Perhaps the greatest power of photography lies in its ability to recall the moment and the emotion at the time it was taken. Those feelings can be happy and memorable, but sometimes sad memories that no one wants to keep.
And sometimes, there are photos that even make people panic when they know what happens next, like the picture of the father and son below.
Pictured is Gonzalo Cavedo happily carrying his son on his shoulders, taken in the city of Omagh, Tyrone, Northern Ireland 24 years ago, on August 15, 1998. Both from Spain come here to travel.
But looking back now, the Cavedo father and son must have realized how lucky they were. Because in the next few seconds, at about 3:10 pm on August 15, the peaceful street in Omagh was engulfed in chaos after the announcement of a bomb and the request for people to seek shelter.

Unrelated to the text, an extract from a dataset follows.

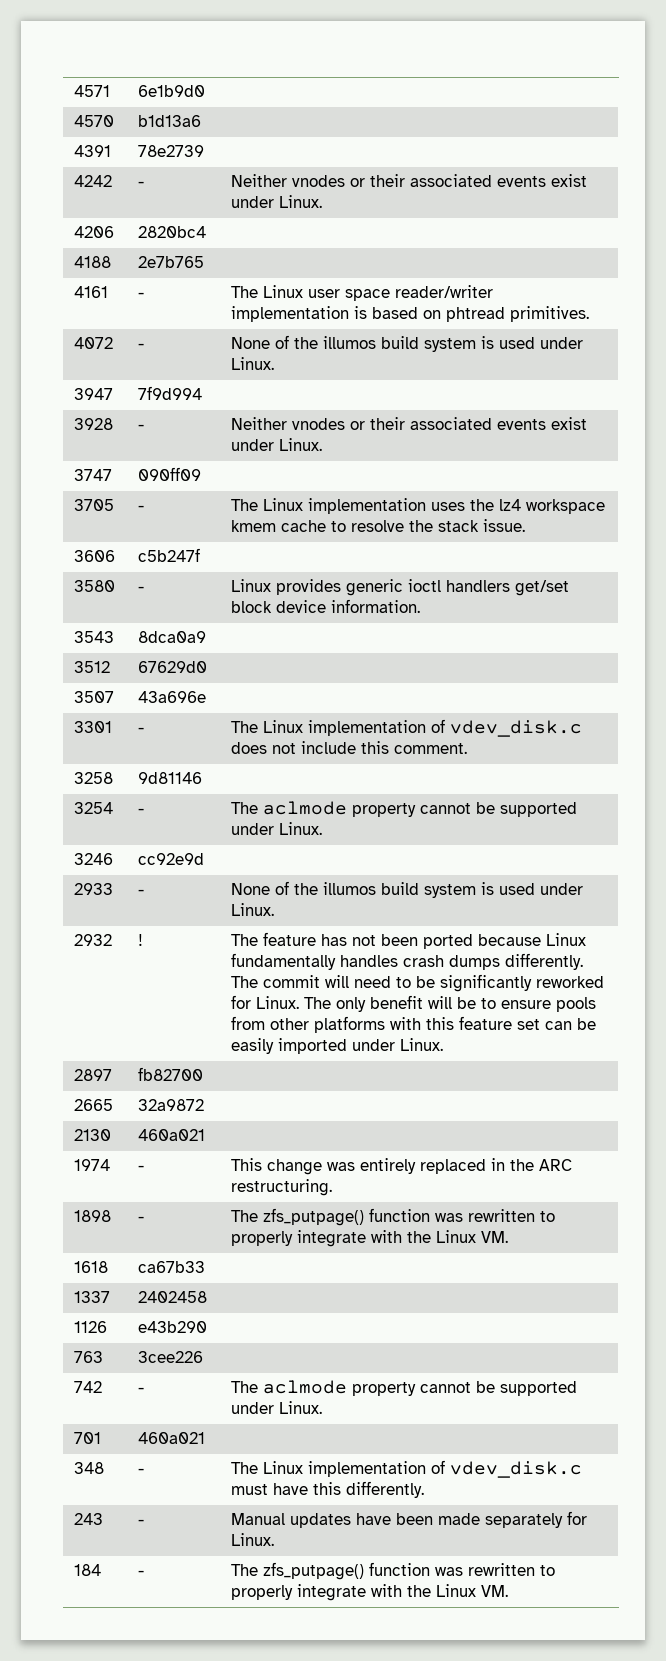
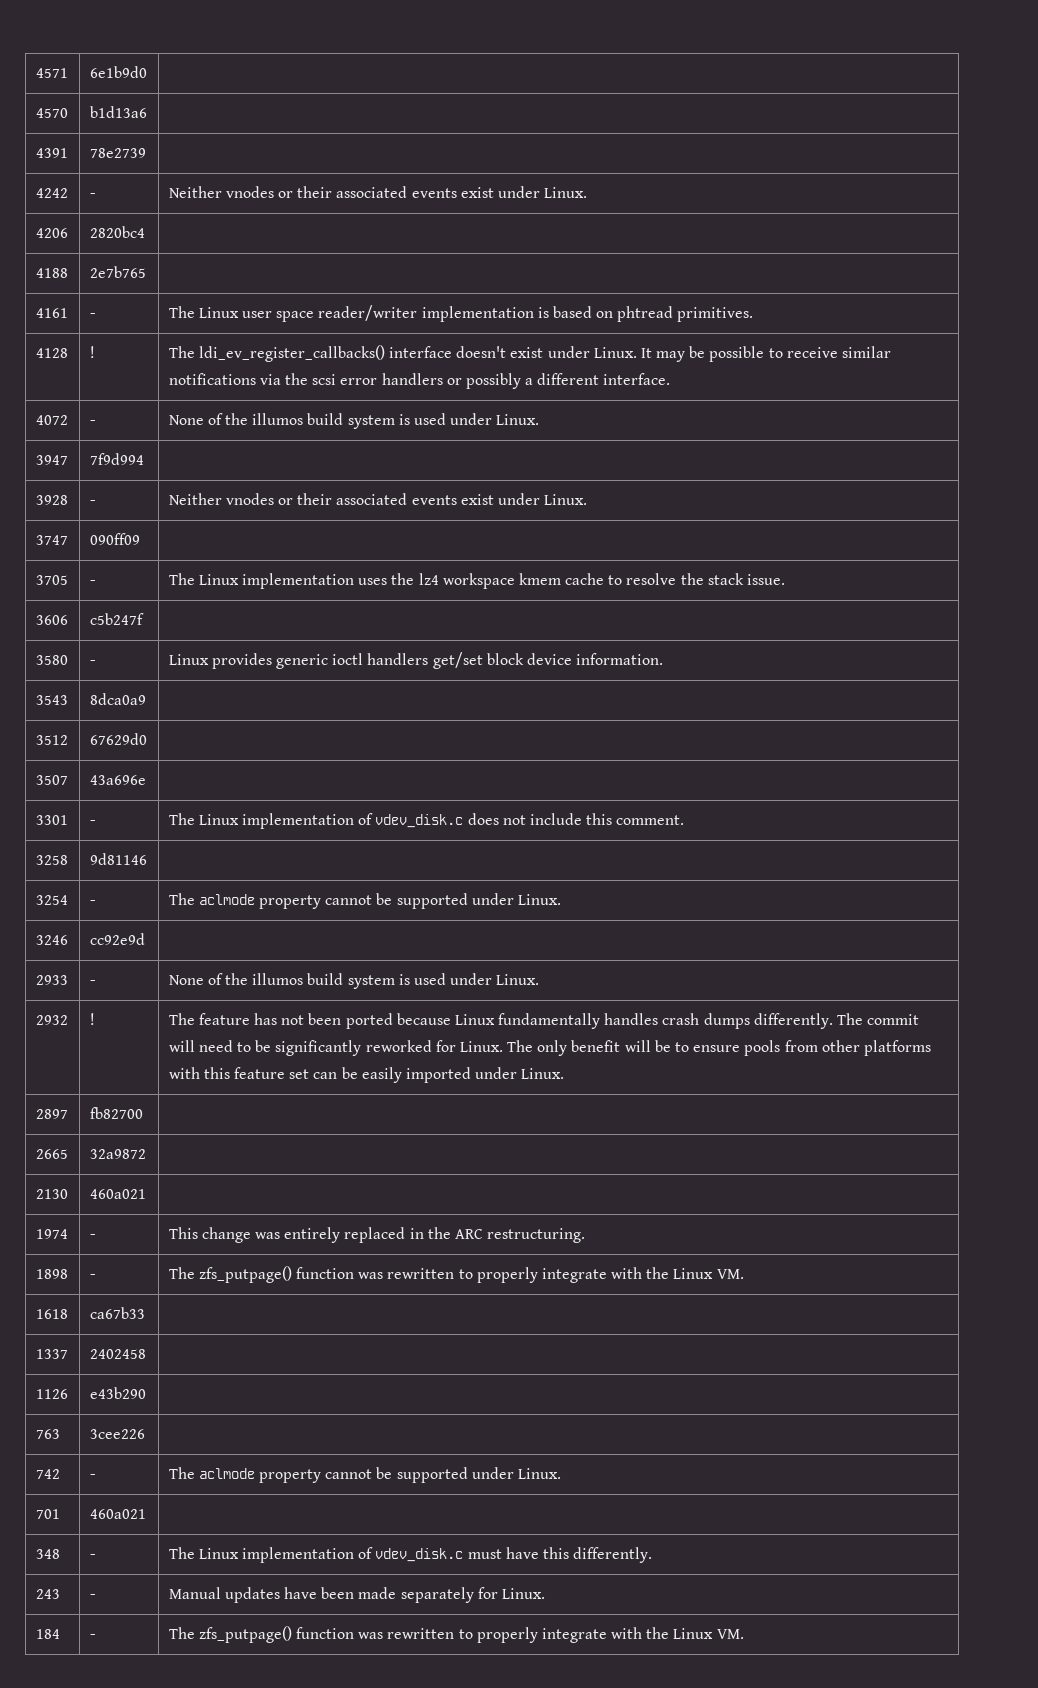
(590, 314) none -> [35,348,68,358] [89,346,95,358] [168,345,892,362] [168,373,671,389] // 4128 | ! | The ldi_ev_register_callbacks() interface doesn't exist under Linux. It may be possible to receive similar notifications via the scsi error handlers or possibly a different interface.

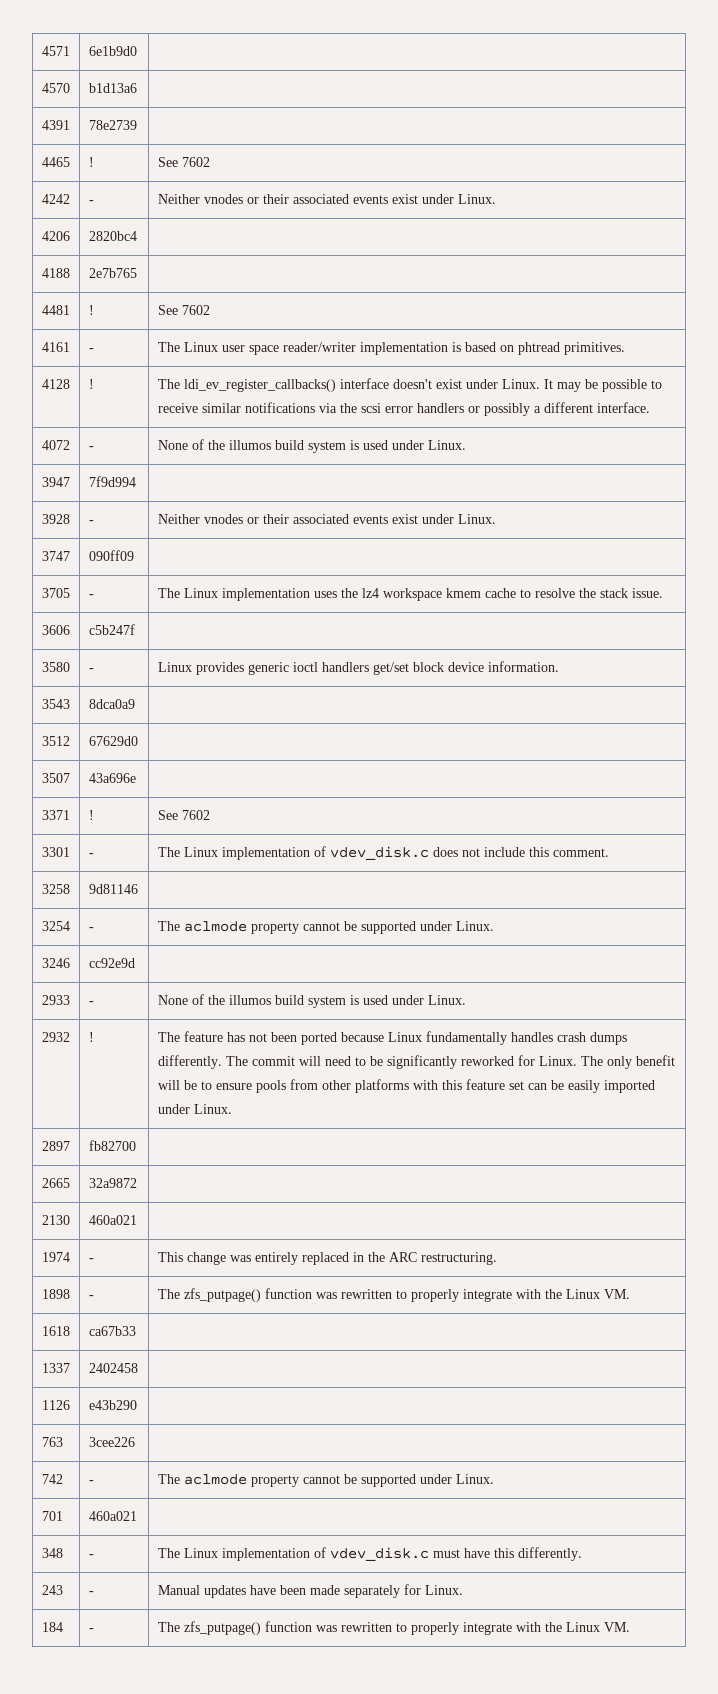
(146, 153) none -> [41,157,70,167] [88,157,94,167] [157,157,210,167] // 4465 | ! | See 7602
(146, 272) none -> [41,305,70,315] [88,305,94,315] [157,305,210,315] // 4481 | ! | See 7602
(146, 780) none -> [41,810,70,820] [88,810,94,820] [157,810,210,820] // 3371 | ! | See 7602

The problem is that they warn the wrong location of the bomb. The bomb weighing more than 226kg was actually located in the trunk of the red car parked next to the father and son Cavedo in the photo above. It exploded, destroying everything around, creating a huge crater in the middle of the road. Thousands of pieces of debris were scattered everywhere, pouring into the stream of people fleeing. A survivor recounted that at that time he felt like he was stung by hundreds of bees, the pain was indescribable.
The explosion killed 31 people, including the Spanish tourists traveling with the Cavedos. In addition, 300 others were injured, leaving a horrifying scene that filled the whole city with grief.
The father and son of the Gonzalo family were lucky to be unharmed, but the person who took the photo for them was not so lucky. This person was buried under tons of bricks and stones because the building next door fell.
An extensive investigation was conducted. Police arrested 2 suspects, then charged them with murder, but were unable to bring the case to a close.
Some victims died in the fateful explosion
An annual memorial service is held in the city of Omagh, founded by the Church Association. 32 bells rang to commemorate the deaths of 31 victims. The remaining bell is for anyone who might die from similar attacks.
At the 20th anniversary of the bombing with the participation of Cara McGillion, the daughter of two very seriously injured victims of the explosion, Donna Marie and Gary. Donna’s injuries were so severe that she only had a 20% chance of survival, while Garry suffered burns all over her body. The explosion happened just a week before they were due to get married.
Donna Marie and Gary
Twenty-four years on, the perpetrators of the explosion have not been apprehended. This is also what frustrated the families of the victims, and made it a permanent stain in Ireland’s history.